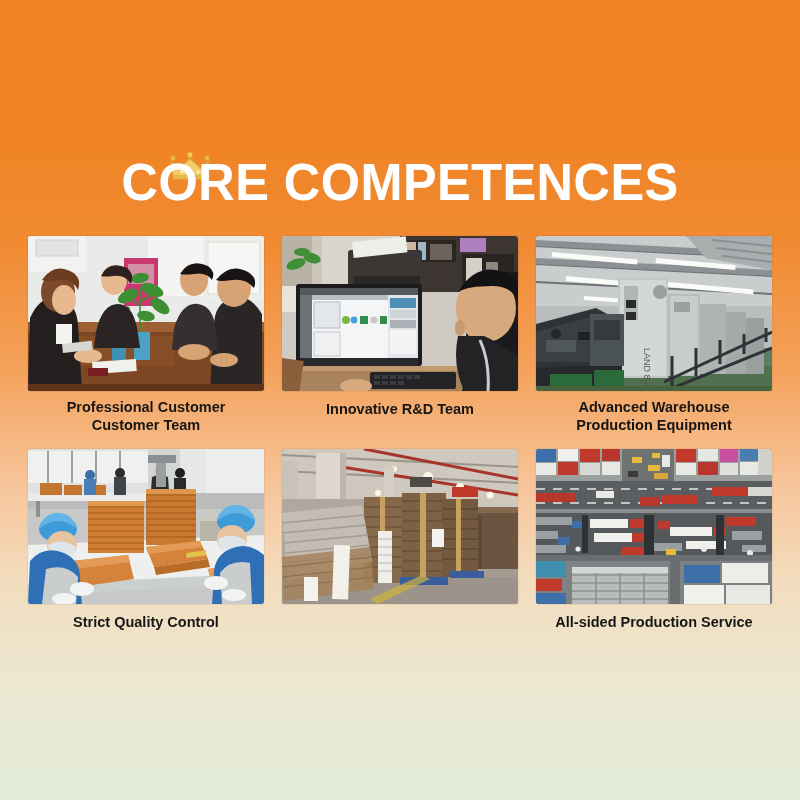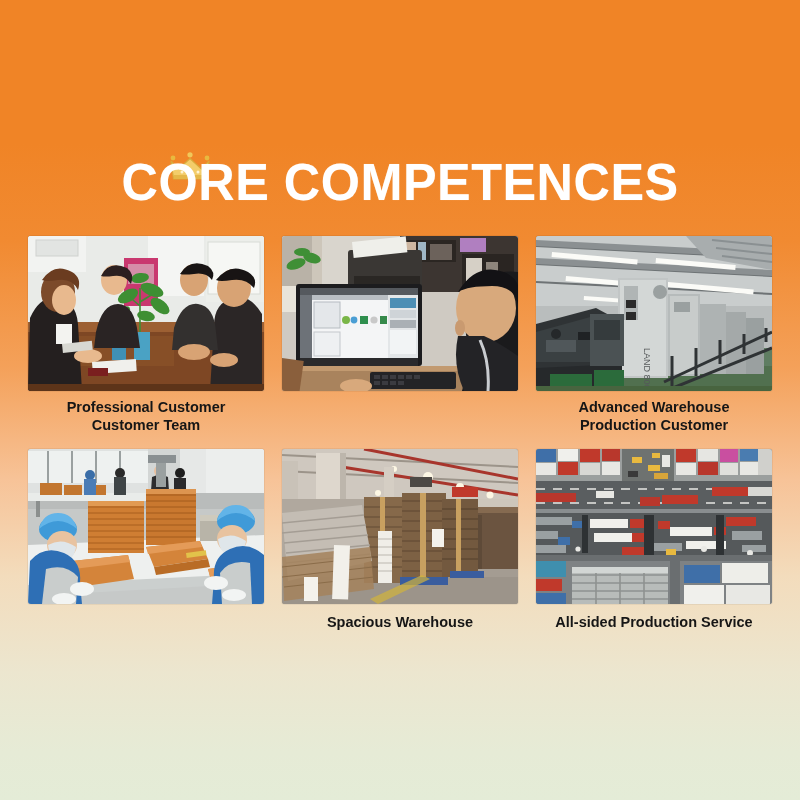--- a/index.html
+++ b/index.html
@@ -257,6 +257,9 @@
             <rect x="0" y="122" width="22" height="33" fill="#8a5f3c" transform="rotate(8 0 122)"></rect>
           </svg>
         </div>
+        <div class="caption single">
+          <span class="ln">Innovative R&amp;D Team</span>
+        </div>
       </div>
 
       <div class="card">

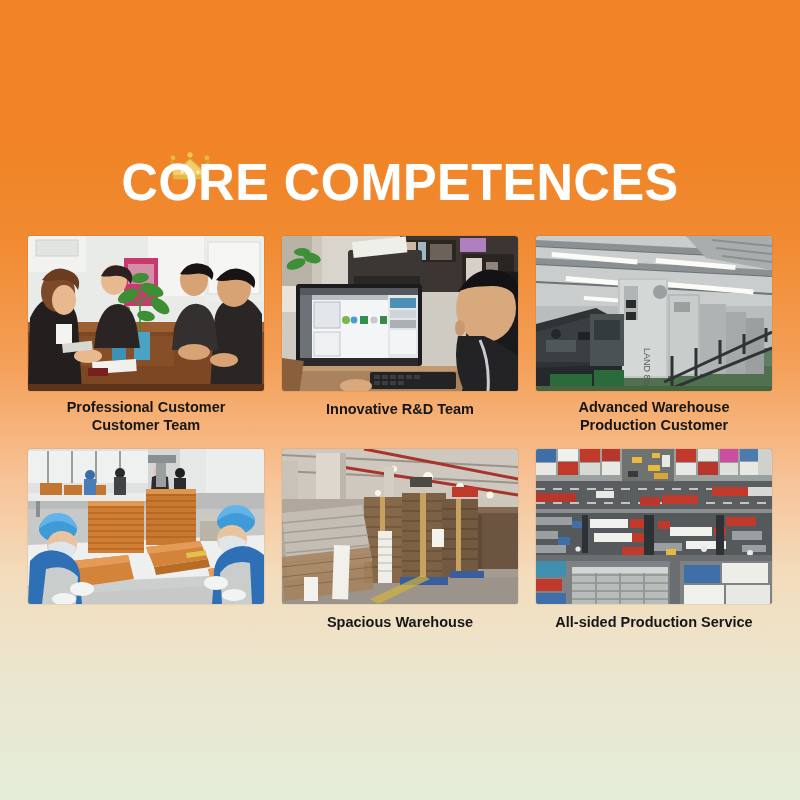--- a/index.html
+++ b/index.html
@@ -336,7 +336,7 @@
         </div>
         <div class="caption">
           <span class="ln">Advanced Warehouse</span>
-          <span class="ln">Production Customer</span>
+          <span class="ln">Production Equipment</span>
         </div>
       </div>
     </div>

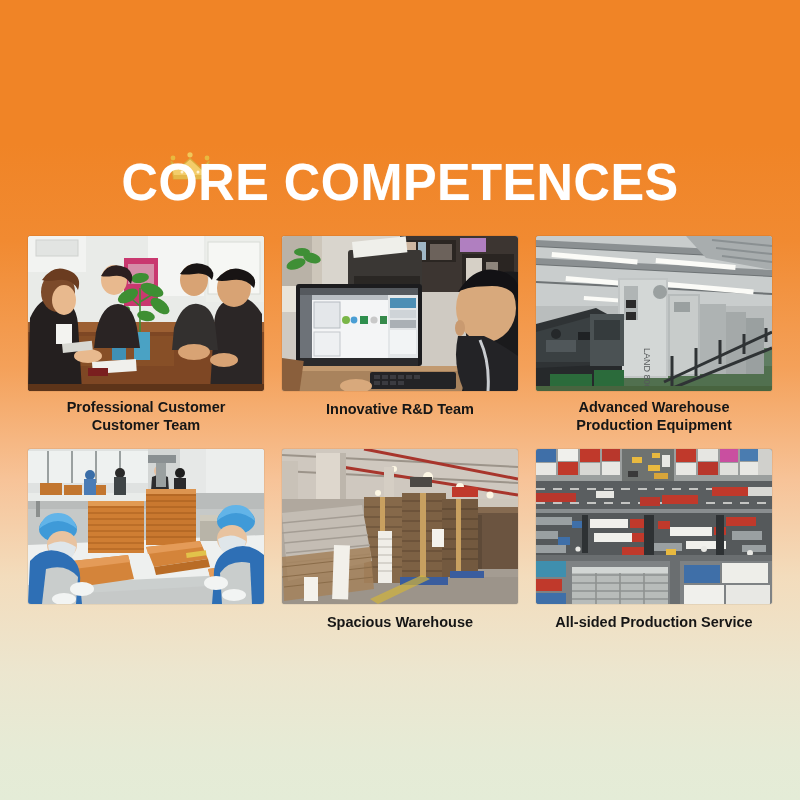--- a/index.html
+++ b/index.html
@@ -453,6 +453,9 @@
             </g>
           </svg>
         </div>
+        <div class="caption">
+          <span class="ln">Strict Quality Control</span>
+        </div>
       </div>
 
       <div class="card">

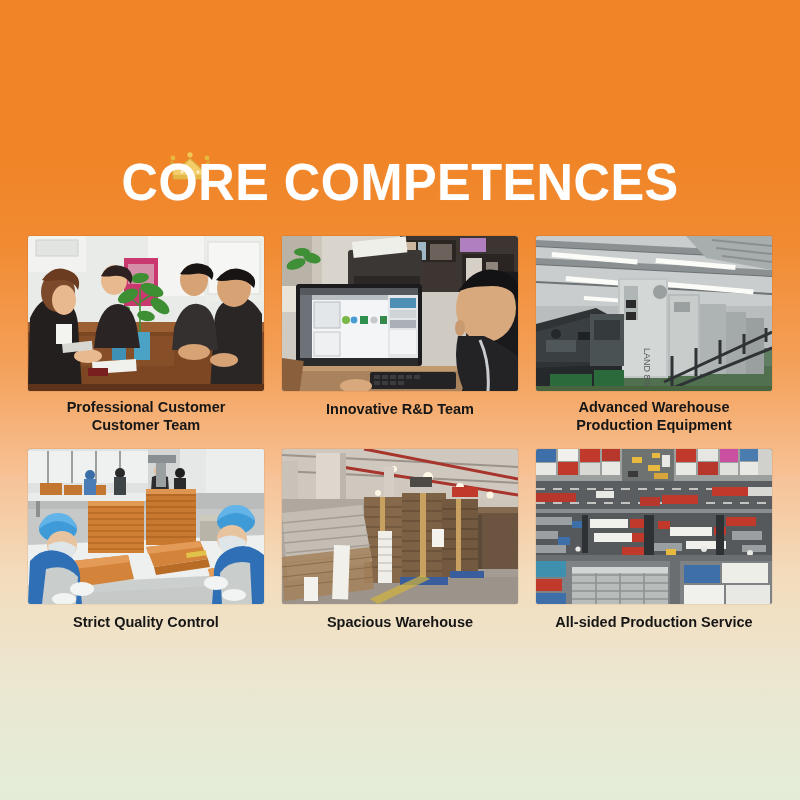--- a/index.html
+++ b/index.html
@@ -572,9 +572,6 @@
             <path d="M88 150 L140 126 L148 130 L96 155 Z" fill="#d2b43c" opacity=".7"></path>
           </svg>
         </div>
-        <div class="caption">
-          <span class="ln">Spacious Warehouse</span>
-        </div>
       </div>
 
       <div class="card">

## Work request
The expected result is the complete listing above, printed exactly, with no pictures.

## The answer
--- a/index.html
+++ b/index.html
@@ -257,6 +257,9 @@
             <rect x="0" y="122" width="22" height="33" fill="#8a5f3c" transform="rotate(8 0 122)"></rect>
           </svg>
         </div>
+        <div class="caption single">
+          <span class="ln">Innovative R&amp;D Team</span>
+        </div>
       </div>
 
       <div class="card">

--- a/index.html
+++ b/index.html
@@ -336,7 +336,7 @@
         </div>
         <div class="caption">
           <span class="ln">Advanced Warehouse</span>
-          <span class="ln">Production Customer</span>
+          <span class="ln">Production Equipment</span>
         </div>
       </div>
     </div>

--- a/index.html
+++ b/index.html
@@ -453,6 +453,9 @@
             </g>
           </svg>
         </div>
+        <div class="caption">
+          <span class="ln">Strict Quality Control</span>
+        </div>
       </div>
 
       <div class="card">

--- a/index.html
+++ b/index.html
@@ -572,9 +572,6 @@
             <path d="M88 150 L140 126 L148 130 L96 155 Z" fill="#d2b43c" opacity=".7"></path>
           </svg>
         </div>
-        <div class="caption">
-          <span class="ln">Spacious Warehouse</span>
-        </div>
       </div>
 
       <div class="card">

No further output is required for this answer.